PKCδ is upstream of ASMase activation by cisplatin. (A) MCF-7 cells (5 × 105 cells/plate) were treated with DMSO or cisplatin (5 μg/ml) for 5, 30, 60, or 180 min. PKCδ was immunoprecipitated from lysates of each treatment group and subjected to in vitro kinase assay as described in Materials and methods.32P-MBP was visualized by autoradiography. Average densitometric analysis + S.E. of three independent experiments are plotted. (B) Cells were infected with control LacZ or DN-PKCδ adenoviruses (multiplicity of infection of 50). After 24 h, cells were treated with DMSO or cisplatin for 30 min. Samples of total lysates (100 μg) were then subjected to in vitro ASMase assay. (C and D) Cells overexpressing ASMase (or ASMaseS508A) were infected with LacZ or DN-PKCδ adenoviruses as in B before treatment with either DMSO or cisplatin for 30 min.

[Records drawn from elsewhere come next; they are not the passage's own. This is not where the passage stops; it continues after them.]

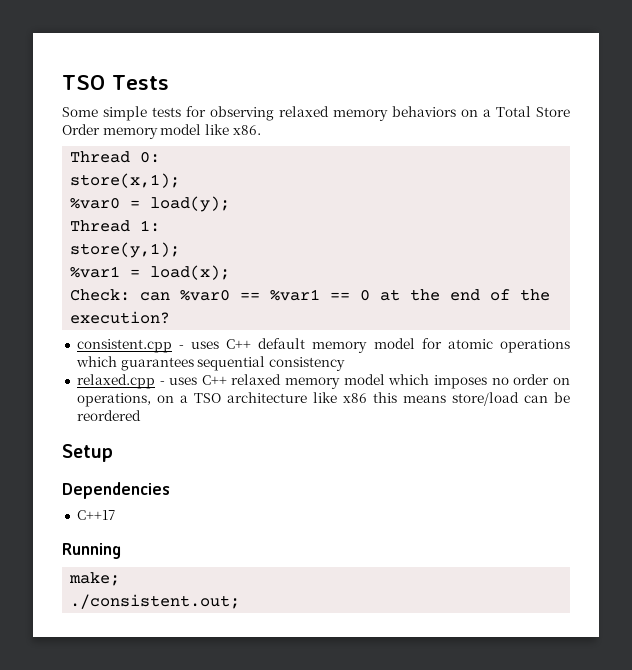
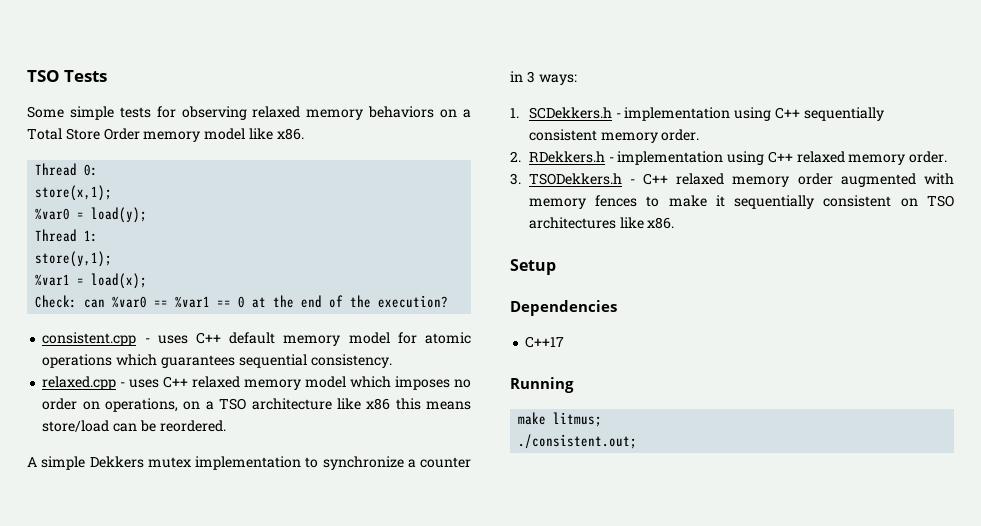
[268,357,345,371] consistency -> [310,354,392,368] consistency.
[76,410,141,421] reordered -> [159,420,226,432] [27,456,471,470] [510,71,577,85] [510,107,884,121] [528,129,700,143] [510,151,948,165] [510,173,954,187] [528,195,954,209] [528,217,675,229] reordered. // A simple Dekkers mutex implementation to synchronize a counter in 3 ways: // 1. SCDekkers.h - implementation using C++ sequentially consistent memory order. // 2. RDekkers.h - implementation using C++ relaxed memory order. // 3. TSODekkers.h - C++ relaxed memory order augmented with memory fences to make it sequentially consistent on TSO architectures like x86.
[69,572,121,586] make; -> [518,412,603,427] make litmus;

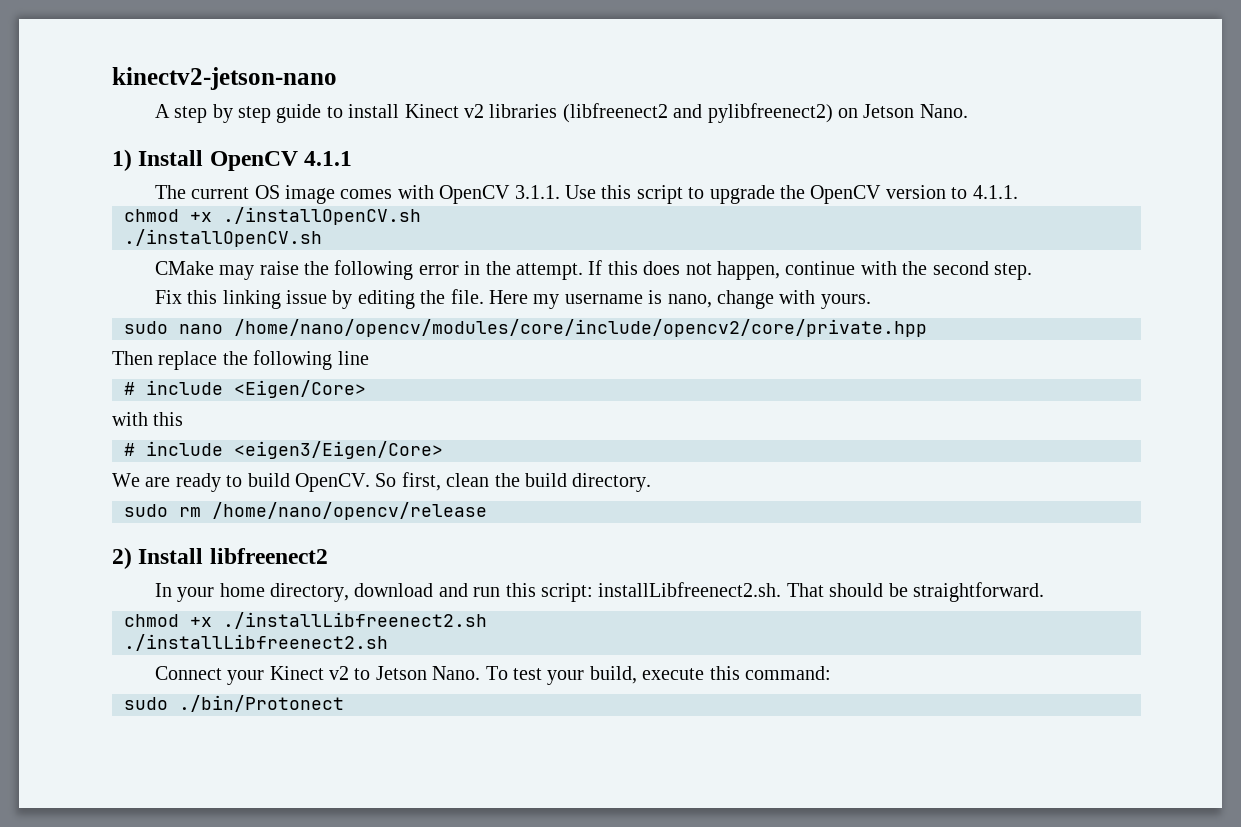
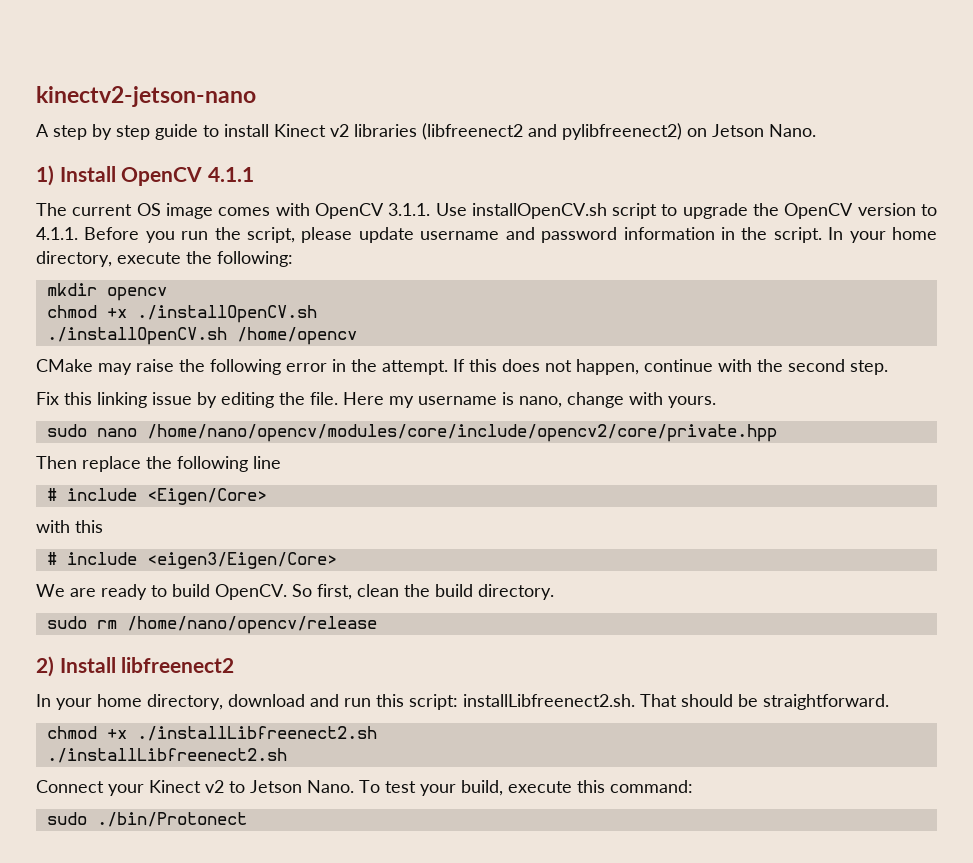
[601,185,632,199] this -> [471,203,607,219] installOpenCV.sh
(1018, 192) none -> [84,227,937,243] [36,251,293,267] [46,283,167,301] Before you run the script, please update username and password information in the script. In your home directory, execute the following: // mkdir opencv
(322, 238) none -> [236,327,357,345] /home/opencv

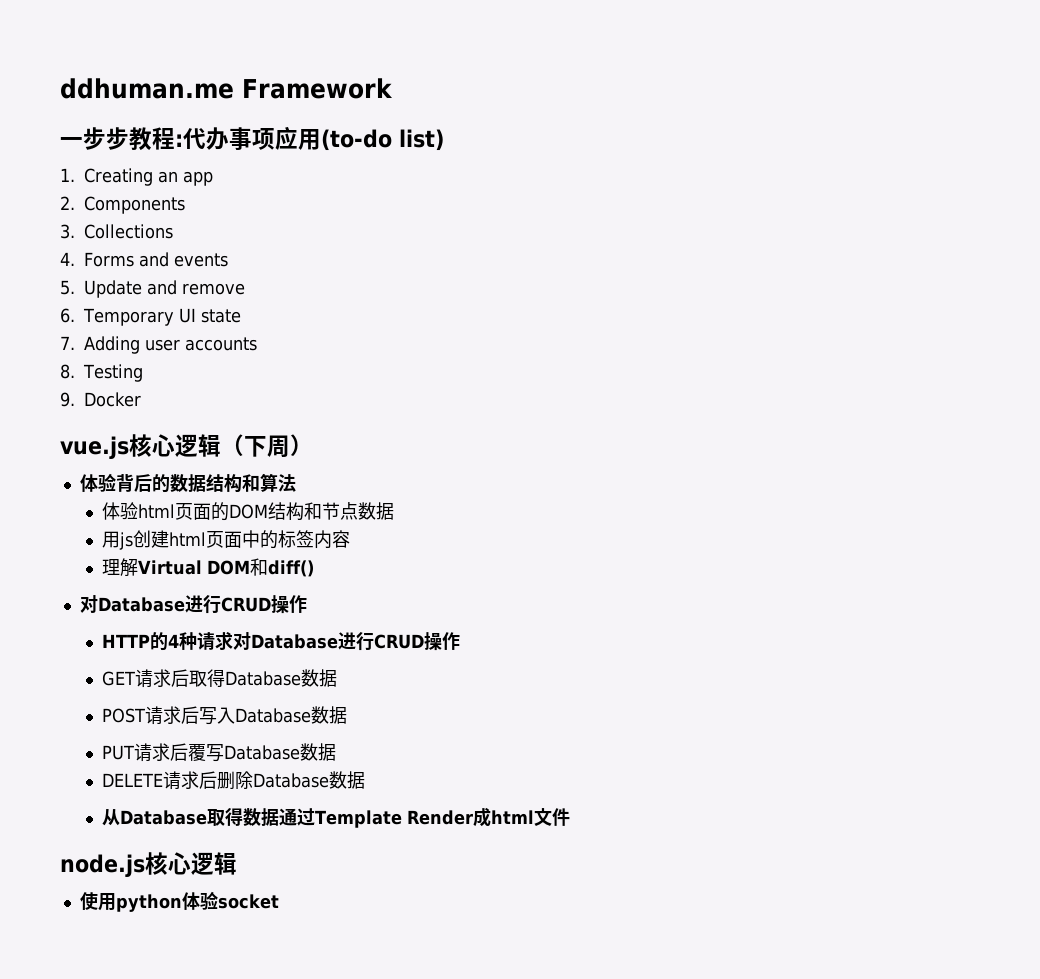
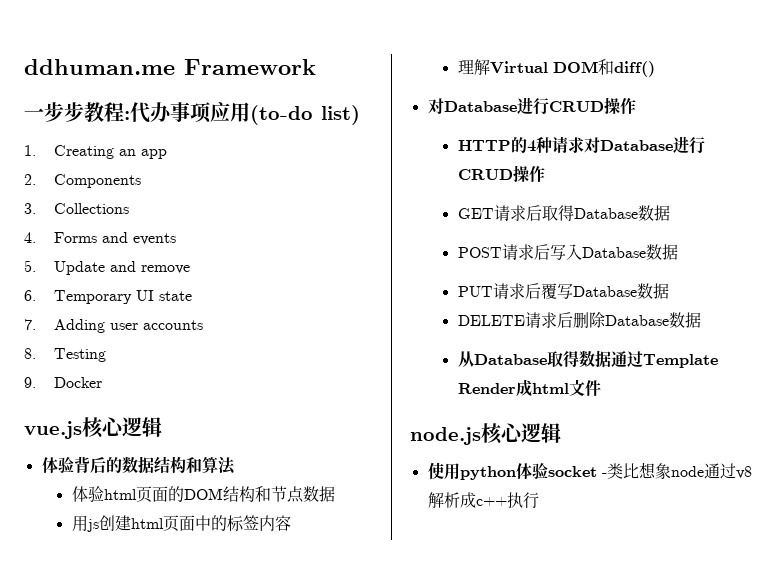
[221,434,313,457] （下周） -> (162, 427) none
(279, 901) none -> [601,462,752,479] [427,492,539,509] -类比想象node通过v8解析成c++执行

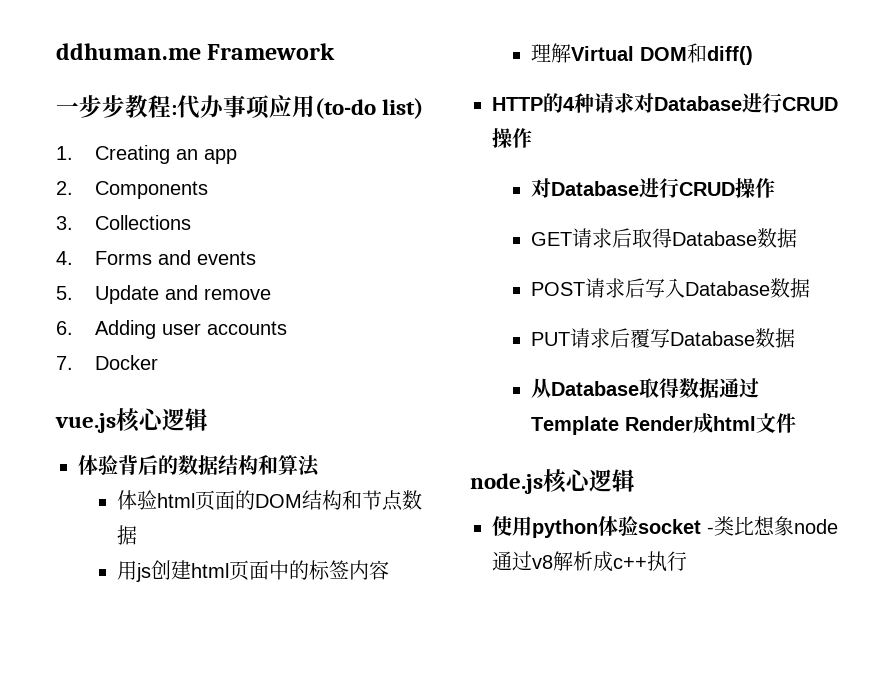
[54,290,193,304] [24,319,36,330] Temporary UI state // 7. -> (73, 328) none
[24,348,107,362] [24,377,36,388] 8. Testing // 9. -> [56,356,73,370] 7.
[427,97,636,115] [457,136,584,154] 对Database进行CRUD操作 // HTTP的4种请求 -> [492,93,838,113] [492,128,532,148] HTTP的4种请求对Database进行CRUD操作 //
[457,312,701,328] // DELETE请求后删除Database数据 -> (795, 338) none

Localization of ASMase was observed by confocal microscopy using a V5 monoclonal antibody staining in permeabilized cells. Percentage of cells showing plasma membrane translocation of ASMase was quantitated from at least 10 random visual fields each containing 15–20 cells per field. (*, P < 0.05). ns, not significant.
Figure 9.
Figure 9.
Differential migratory response of WT-ASMase vs. ASMaseS508A cells to cisplatin treatment. MCF-7 cells stably overexpressing WT-ASMase or ASMaseS508A were treated with either cisplatin or DMSO. (A) Cell migration was analyzed by wound-healing assay as described under Materials and methods. Wound size was measured at 0, 24, and 48 h after scratching a confluent monolayer of cells. (B) Cells overexpressing ezrin T567D or a control (pCB6) plasmid were subjected to the wound-healing migration assay. Cell migration was assessed by measuring wound size at 0, 24, and 48 h. Results shown are representative of three independent experiments (*, P < 0.05).
Figure 10.
Figure 10.
Model of cisplatin-induced cytoskeletal remodeling. The model depicts activation of the ASMase/ceramide pathway by cisplatin as a key step upstream of actin rearrangement. The serine/threonine phosphatase PP2A links ceramide generation to ezrin dephosphorylation and cytosolic relocation. Inactivation of ezrin results in dissociation of actin filaments from the plasma membrane and resorption of cellular filopodia.